The number of Green Shipping Corridors have been growing in order to ensure end to end fuel availability on major feeder routes.  But there is an increased need for implementation of multi-fuel bunkering and progress on sustainability and efficiency goals at ports and terminals, according to a panel at the final day of the Green Ports & Shipping Congress on 9 May.


“Studies are underway on technology, economics and regulations in public-private partnerships for specific green shipping corridors by 2030 for zero-emission ships,” said Elena Talalasova, senior project manager at the Global Maritime Forum.

To date, 171 stakeholders have been brought onboard and robust discussion is underway on fuel sources such as methanol, ammonia, hydrogen, electricity and biofuels across container, ferry, bulk, tanker and cruise ships, Talalasova said.

For the industry as well as policymakers, Green Shipping Corridors would see cargo ships travel along routes using only zero or low emission fuels over fossil fuels with Rotterdam and Singapore now building new storage facilities for ammonia and methanol.

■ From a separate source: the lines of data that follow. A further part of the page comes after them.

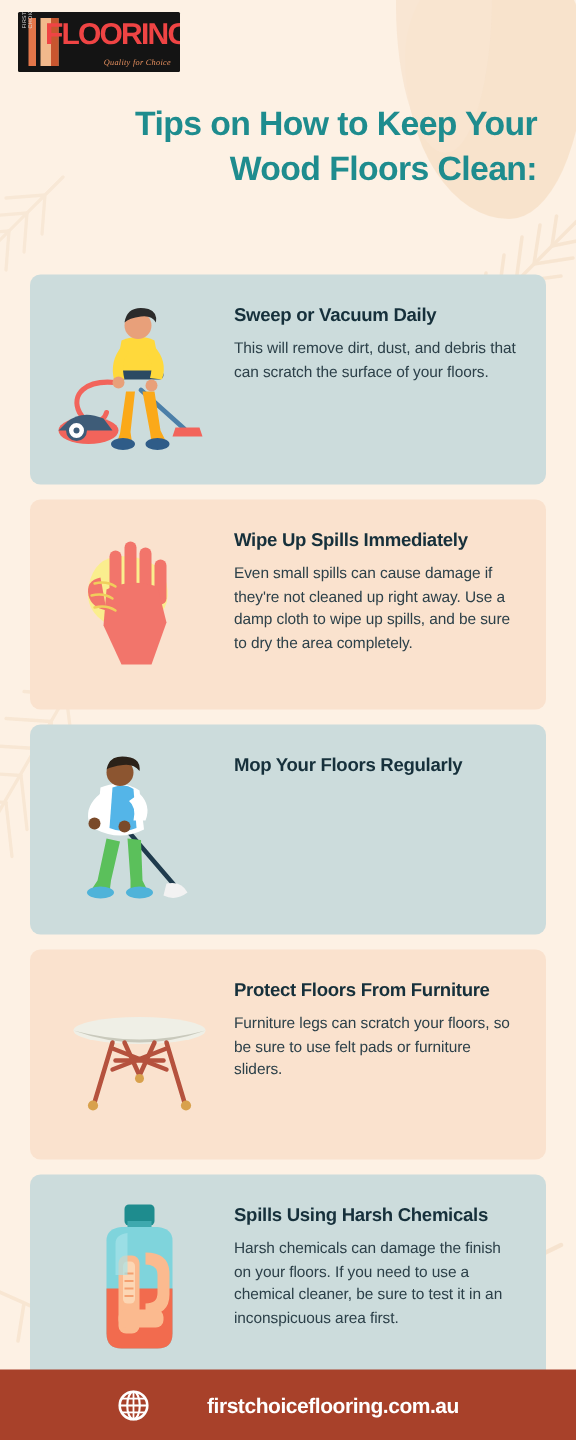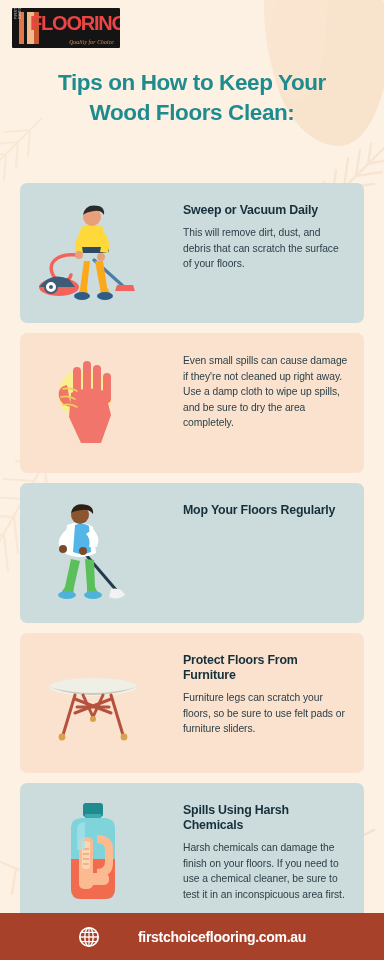"Tips on How to Keep" .heading { text-align: center -> right }
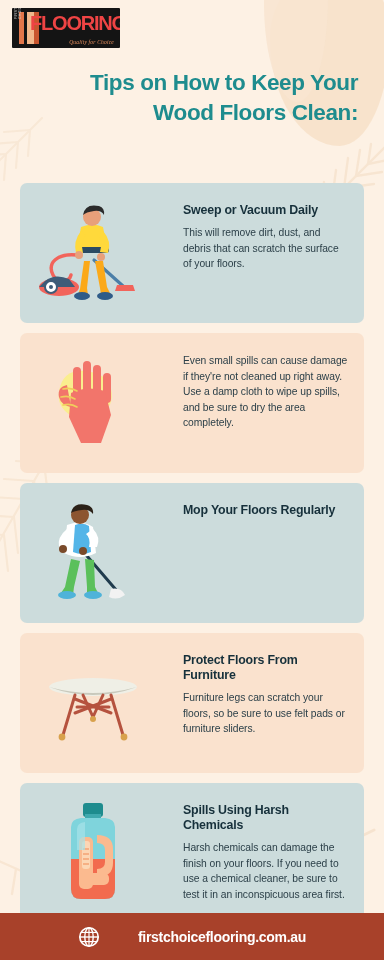"Sweep or Vacuum Daily" .card { gap: 27px -> none }
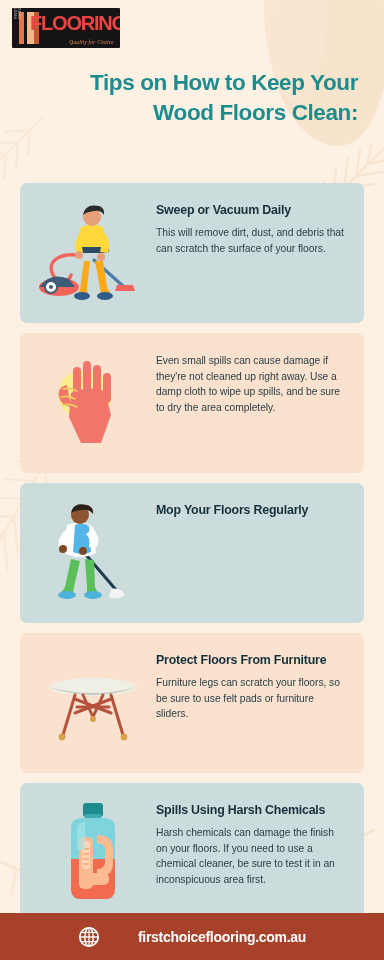"Wipe Up Spills Immediately" div.card-title { html: none -> <div>Wipe Up Spills Immediately</div> }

Singapore is also focused on more solar at port terminals, and new marine fuels for harbor craft as part of sustainability initiatives.

Singapore has indeed gone a bit further with a Green and Digital Shipping Corridor (GDSC) study and development arrangements with Europe and Australia, among others.

The Singapore-Rotterdam GDSC was started in August 2022 with 26 global value-chain partners, according to Wei Siang New, director, Maritime Decarbonisation & Net-Zero Pathways, at the MPA (Maritime and Port Authority of Singapore).

Elsewhere, a Singapore GDSC with the Port of Los Angeles was established in April 2023 supported by C40 Cities and GDSC memorandums of understanding were signed with six ports in Japan and Tianjin in China in December 2023.

As well, a Green Shipping Corridor cluster alliance focuses on fleet operating costs across the Indian and Pacific oceans to create a common potential bunker hub at Singapore, said Maike Nimmrich, commercial asset manager, at MPC Containers, AS.

This cluster, the Silk Alliance, has a 2030 projection for the number of green ships that hinges on engine technologies and uncertain fuel choice availability, though customer demand for greener cargo shipment options is growing, Nimmrich said.

A key issue is gathering support from stakeholders and widening the number of entities that can benefit from green corridors.

“Green shipping corridors need to maximize co-benefits to get government support,” said Talalasova.

The practical work of building production centres and getting the fuel to bunkers and terminals, a nascent process now that could lead to hundreds of thousands of new jobs to build the infrastructure, needs more study.

“Costs, energy density and production locations aligning with demand centres remain a challenge, said Mark Button, an associate at ARUP.

Button noted that a study showed renewable-powered (wind and solar) alternative fuel ammonia benefits by production of scale with fuel shipping costs manageable, but that building costs and timelines are challenging to meet the 2030 International Maritime Organization (IMO) goals by 2030.

He also said that regional alternative-fuel production to nearby bunkering sources may benefit by existing infrastructure, and work as a supplement to large-scale projects further afield.

One way to gather more interest in new projects is putting out initial proposals to existing stakeholders that can spark more interest.

“Once initial approaches were made to a few companies on the Green Fuel Corridor - interest has grown to new potential partners and stakeholders and we’ve been open to that process and looking at efficiency measures as well,” MPA’s Wei said.